Certain symptoms—or, better, groups of symptoms—characterize tumors of the pons varolii, and serve to render the local diagnosis comparatively certain. These depend upon the fact that the pons combines in itself, or has on its immediate borders, nerve-tracts, both motor and sensory, in great complexity, from or to almost every special or general region of the body. Among these symptoms may especially be mentioned alternating and crossed hemiplegia, paralysis of eye-muscles (strabismus), paresis of tongue, dysphagia, anæsthesia (sometimes of the crossed type), and painful affections of the trigeminus. Vaso-motor disturbances have also been noted. In one case persistent and uncontrollable epistaxis hastened the fatal termination of the case.
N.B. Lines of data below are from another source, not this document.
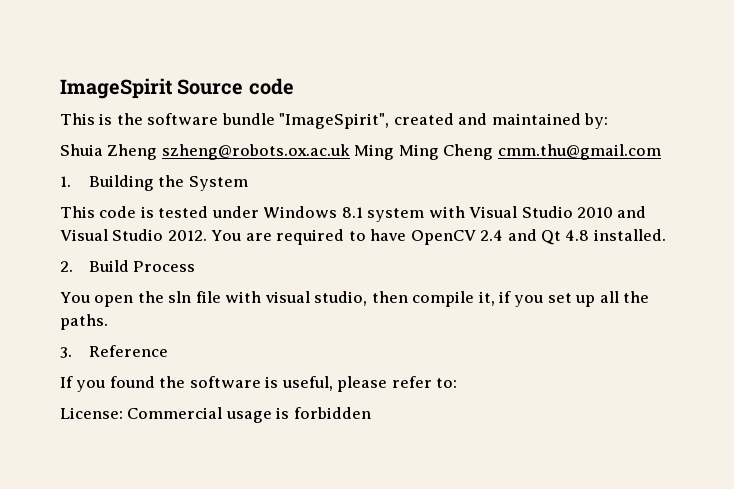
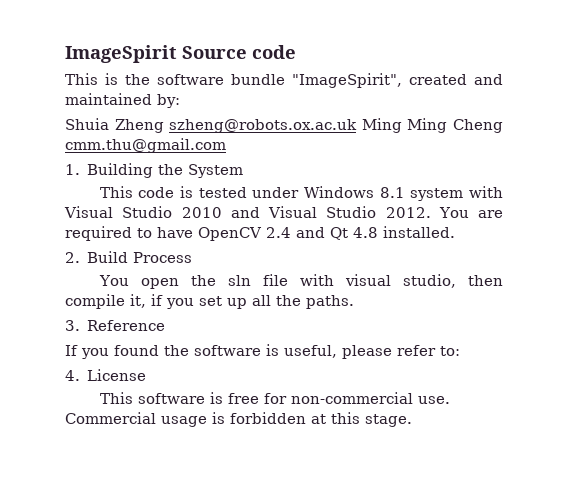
[60,407,123,419] License: -> [65,369,147,381] [99,392,450,404] 4. License // This software is free for non-commercial use.
(371, 413) none -> [311,412,412,427] at this stage.

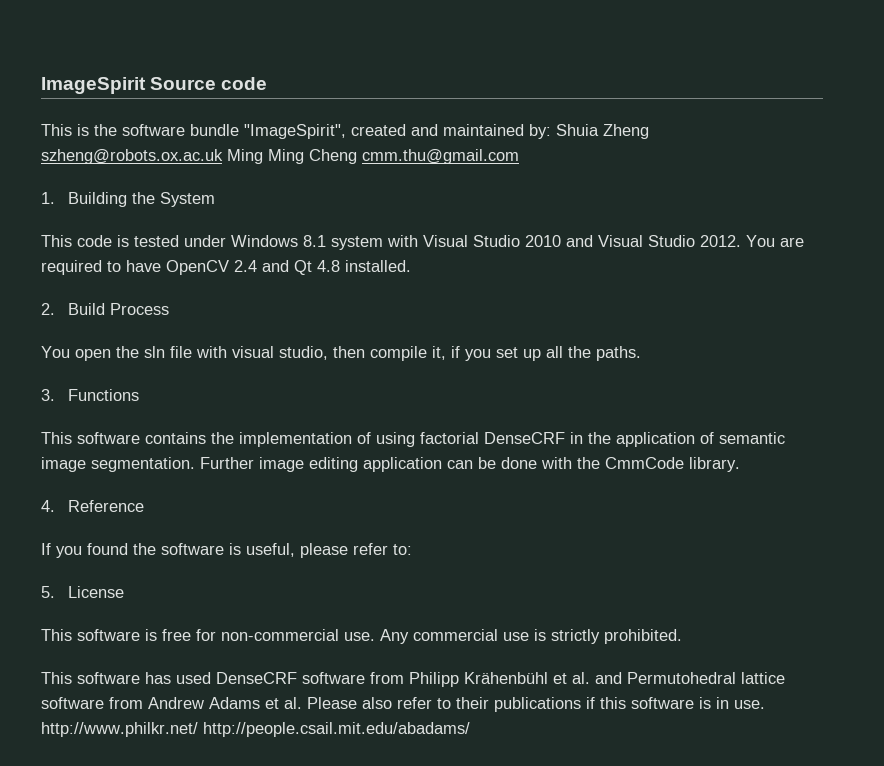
(180, 101) // -> (551, 131) none
(80, 325) none -> [68,389,140,401] [41,432,785,447] [41,457,740,472] [41,500,55,512] Functions // This software contains the implementation of using factorial DenseCRF in the application of semantic image segmentation. Further image editing application can be done with the CmmCode library. // 4.
[65,370,80,381] 4. -> [41,586,55,598] 5.
[65,412,412,427] Commercial usage is forbidden at this stage. -> [380,629,682,644] [41,672,785,687] [41,697,765,712] [41,722,470,737] Any commercial use is strictly prohibited. // This software has used DenseCRF software from Philipp Krähenbühl et al. and Permutohedral lattice software from Andrew Adams et al. Please also refer to their publications if this software is in use. http://www.philkr.net/ http://people.csail.mit.edu/abadams/

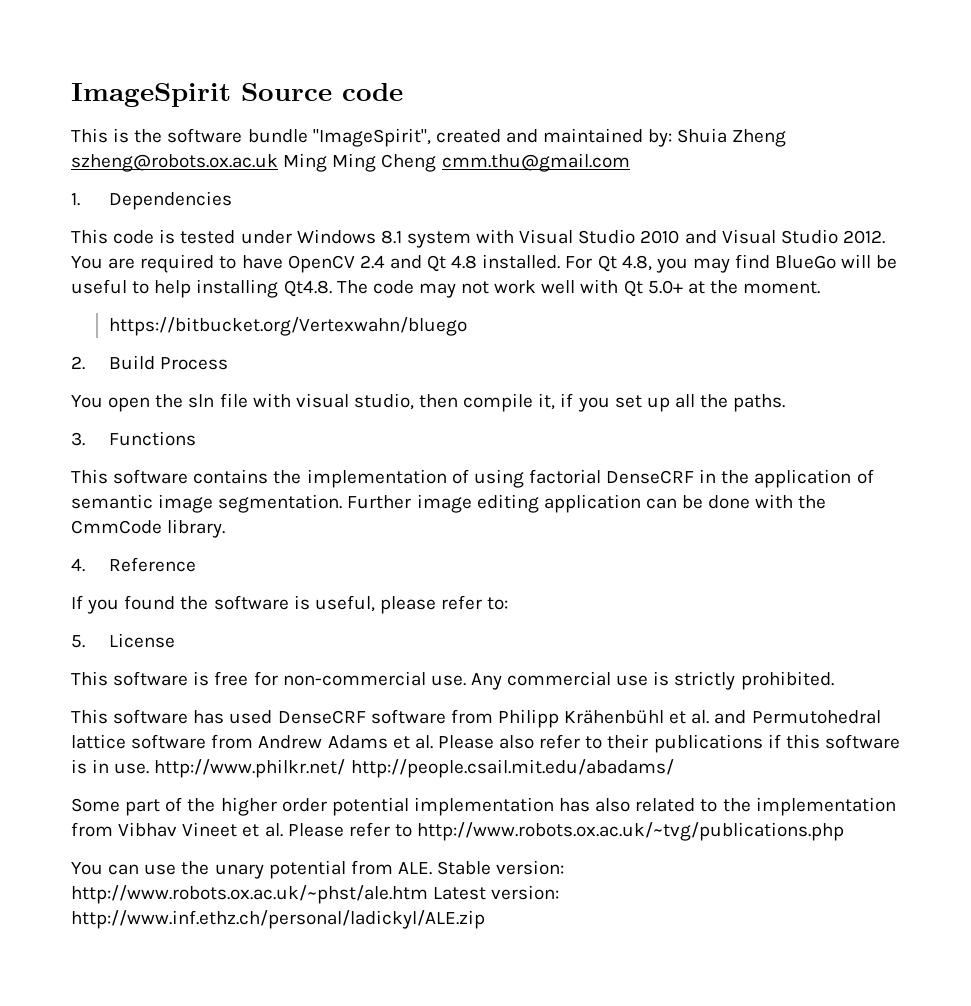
[68,192,216,207] Building the System -> [108,191,232,210] Dependencies
(411, 266) none -> [565,254,898,273] [71,279,821,298] [108,317,467,336] For Qt 4.8, you may find BlueGo will be useful to help installing Qt4.8. The code may not work well with Qt 5.0+ at the moment. // https://bitbucket.org/Vertexwahn/bluego
(470, 729) none -> [71,797,896,816] [71,822,845,841] [71,860,565,879] [71,885,560,904] [71,910,485,929] // Some part of the higher order potential implementation has also related to the implementation from Vibhav Vineet et al. Please refer to http://www.robots.ox.ac.uk/~tvg/publications.php // You can use the unary potential from ALE. Stable version: http://www.robots.ox.ac.uk/~phst/ale.htm Latest version: http://www.inf.ethz.ch/personal/ladickyl/ALE.zip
Conjugate deviation of the eyes, with rotation of the head, as stated under Symptomatology, is a condition often present in tumors of the pons varolii as well as in the early stages of apoplectic attacks. A paper43 has been published by one of us on a case of tumor of the pons, and from it we will give some discussion of this subject.
43 Journal of Nervous and Mental Disease, July, 1881; Case 84 of Table.
Vulpian was probably the first to study thoroughly conjugate deviation. The sign, when associated with disease of the pons, was supposed by him and by others to be connected in some way with the rotatory manifestations exhibited by animals after certain injuries to the pons. Transverse section across the longitudinal fibres of the anterior portions of the pons produces, according to Schiff, deviation of the anterior limbs (as in section of a cerebral peduncle), with extreme flexion of the body in a horizontal plane toward the opposite side, and very imperfect movements of the posterior limbs on the other side. Rotation in a very small circle develops in consequence of this paralysis.44 The movements of partial rotation are caused, according to Schiff, by a partial lesion of the most posterior of the transverse fibres of the pons, which is followed in animals by rotation of the cervical vertebræ (with the lateral part of the head directed downward, the snout directed obliquely upward and to the side).